Ari’s laughter faded as the image fuzzed. She stood up, taking in the strange scenery. The wet rock walls, the black lake, and at its center, a small, rectangular island. She squinted; it was a funeral pyre, complete with a body laid out upon it. “Val?” she called out, voice echoing.
“Ari!” Val’s voice called back from far away.
“Val! Where are you?” Ari swung around, looking for a door. Instead she found a gloriously perfect person, watching her.
The Lady of the Lake.
“Would you mind not screaming? Human voices are tedious at best.” She circled Ari, showing off long limbs beneath a tightly tailored green velvet suit. Her skin was the sort of nearly-translucent white that seemed to be on the verge of glowing, and her hair was a screaming shade of red, combed against her scalp. Ari’s eyes peeled a little too wide. She hadn’t expected this; Merlin hadn’t said anythi
ng about Nin being… smoking hot.
“Hey,” Ari said, throat dry. “It’s good to finally meet you.”
The Lady of the Lake came so close that Ari felt self-conscious about each plate of unpolished, dented armor. The strong-lined and lean figure breathed on Ari’s breastplate, fogging up the dragon Ouroboros.
“Ah, wow, you don’t do small talk, heh?”
Nin peered at Ari, flint-eyed. “I don’t like tears in my cave. Saltwater is useless.” She motioned to Ari’s tear tracks.
Ari smudged away the remaining offenders. “That’s why you showed me that memory from before Troy. To stop me from crying.”
“Not a memory. A piece of time. Humans require time to march in a single direction, past to present to future. But time is a river that can flow many interesting ways, including circles. If you want to step into a different age, you need only know where to stick in your toe.”

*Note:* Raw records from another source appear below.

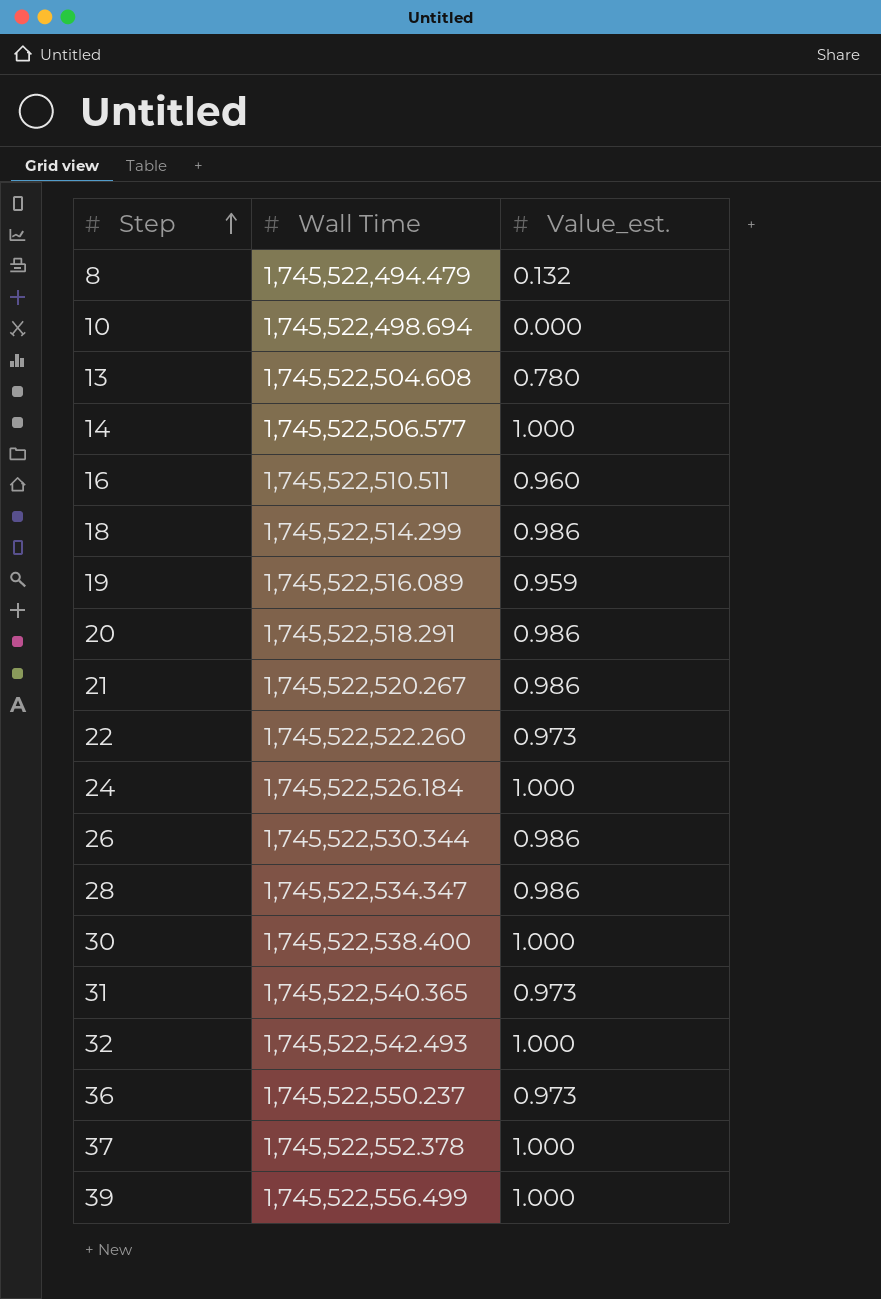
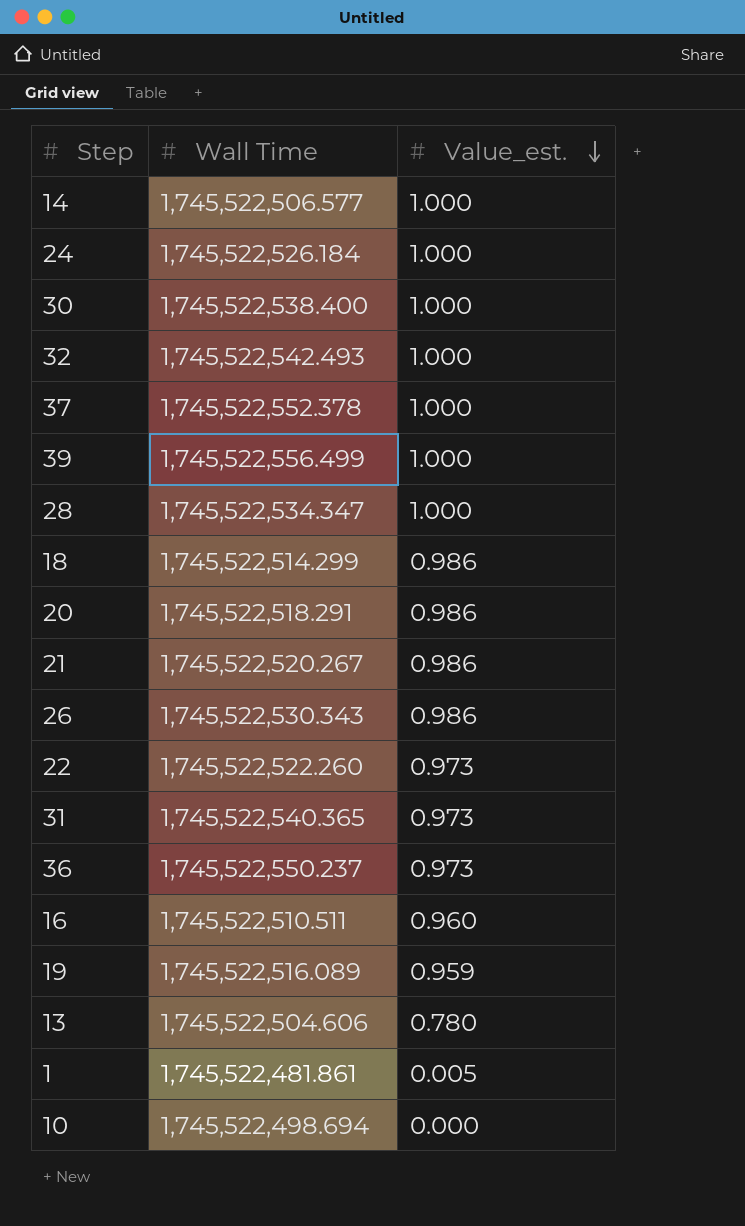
row order: Step ascending -> Value_est. descending
row 8: 1,745,522,494.479 | 0.132 -> none
28 | Value_est.: 0.986 -> 1.000
26 | Wall Time: 1,745,522,530.344 -> 1,745,522,530.343
13 | Wall Time: 1,745,522,504.608 -> 1,745,522,504.606
row 1: none -> 1,745,522,481.861 | 0.005

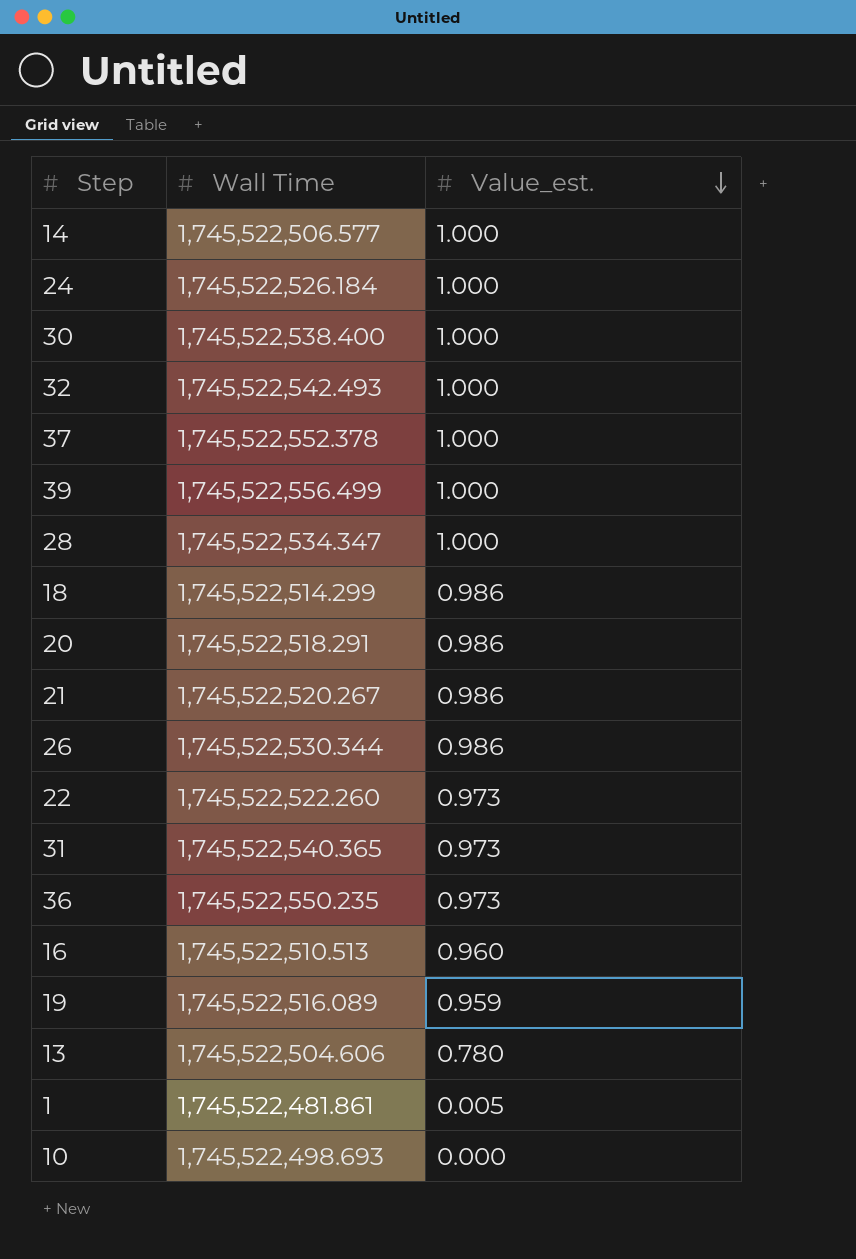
26 | Wall Time: 1,745,522,530.343 -> 1,745,522,530.344
36 | Wall Time: 1,745,522,550.237 -> 1,745,522,550.235
16 | Wall Time: 1,745,522,510.511 -> 1,745,522,510.513
10 | Wall Time: 1,745,522,498.694 -> 1,745,522,498.693

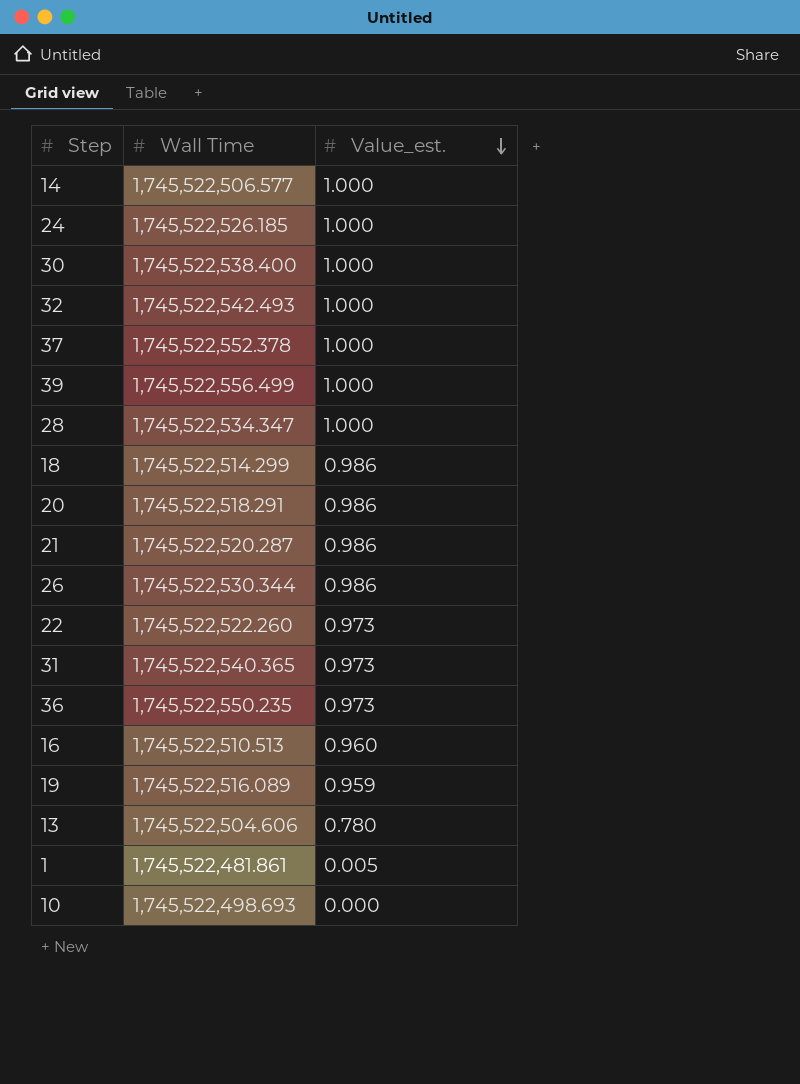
24 | Wall Time: 1,745,522,526.184 -> 1,745,522,526.185
21 | Wall Time: 1,745,522,520.267 -> 1,745,522,520.287

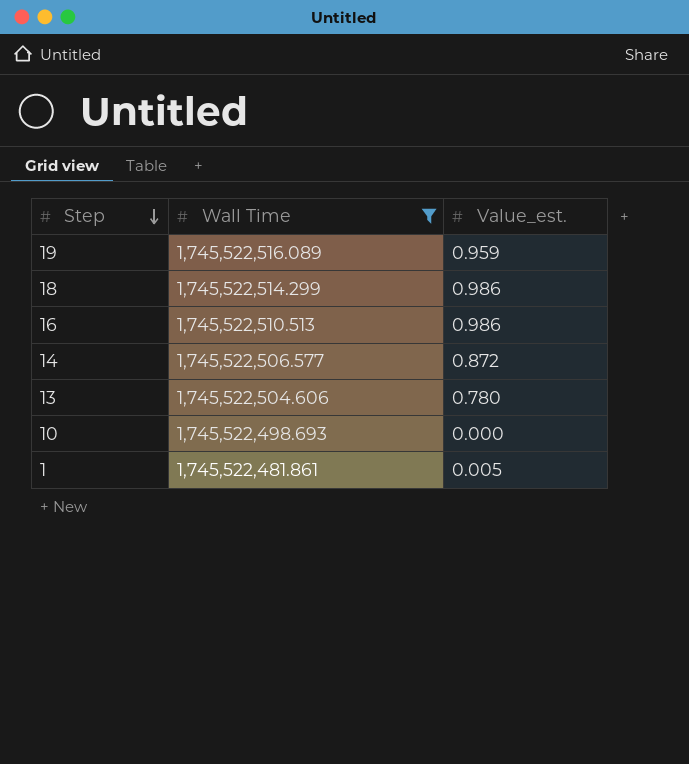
filter: none -> Wall Time <= 1,745,522,516.089
row order: Value_est. descending -> Step descending
16 | Value_est.: 0.960 -> 0.986
14 | Value_est.: 1.000 -> 0.872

“So you really are timeless,” Ari said, although her mind spun with a sudden, burning question. That’s not all you are, is it? Ari’s understanding of this being had been filtered through Merlin. And Merlin’s unorthodox existence. Perhaps he had reasons to trust Nin, but Ari was drawing a blank as to what those reasons might be. Her gaze went back to the center of the lake where the funeral pyre she’d witnessed minutes ago had already vanished.
“Where’s Val?” she said, fear showing in her voice.
“Unharmed, as promised. I’ll be returning him shortly. Merlin is almost ready to have him back.” The Lady continued her inspection of Ari. “I’ve never met one in the flesh.”
Ari took a small step back. “Met one of what?”
“One of Arthur’s human vessels,” she said. “I do believe he is right. You are the last. He is finished with his grand schemes to unite humanity. Finally beaten. Poor fool.” The Lady’s finger traced the circular dragon on Ari’s breastplate. “Do you like your armor? I had to search a few thousand years of Earth history to find it for you.”